Anthony and Christopher established their prima facie entitlement to judgment as a matter of law dismissing the complaint insofar as asserted against them by submitting the same evidence, which demonstrated that neither Christopher nor Anthony were at fault in the happening of the accident (see Nicola v. Nicolas, 208 A.D.3d at 793, 173 N.Y.S.3d 333 ).
In opposition to those respective prima facie showings, the plaintiff failed to raise a triable issue of fact as to whether John or Christopher was at fault in the happening of the accident.
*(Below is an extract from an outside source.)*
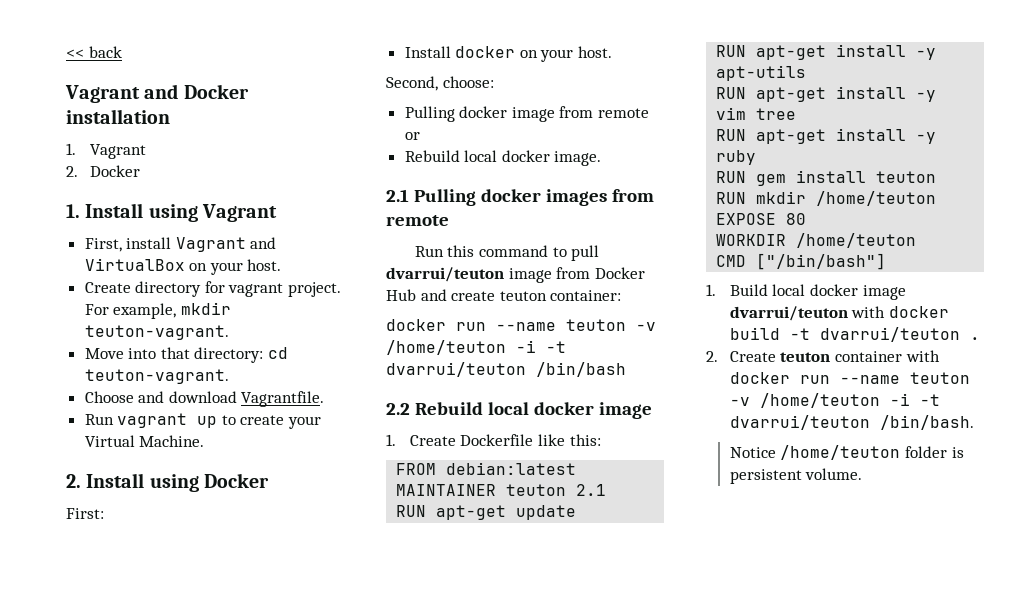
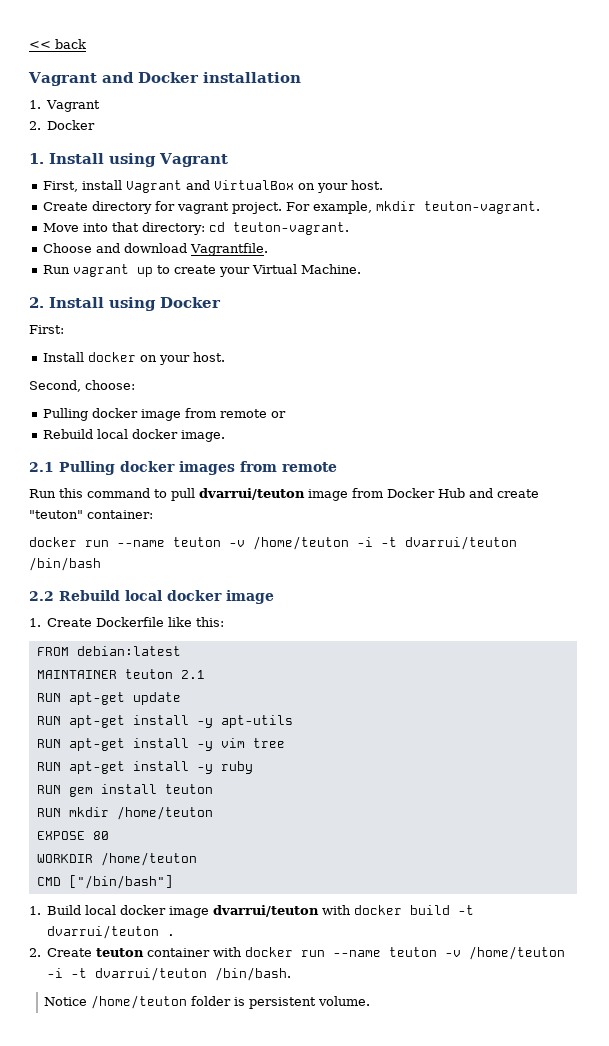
[499,291,547,301] teuton -> [29,510,83,519] "teuton"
Contrary to the assertions of the plaintiff, his affidavit submitted in opposition to the motions was tailored to raise a triable issue of fact, and merely raised feigned factual issues which were insufficient to defeat the defendants’ separate motions for summary judgment (see id. at 793–794, 173 N.Y.S.3d 333 ).
The plaintiff's remaining contention is without merit, and the remaining alternative contention of Anthony and Christopher has been rendered academic in light of our determination.
DILLON, J.P., RIVERA, MALTESE and VOUTSINAS, JJ., concur.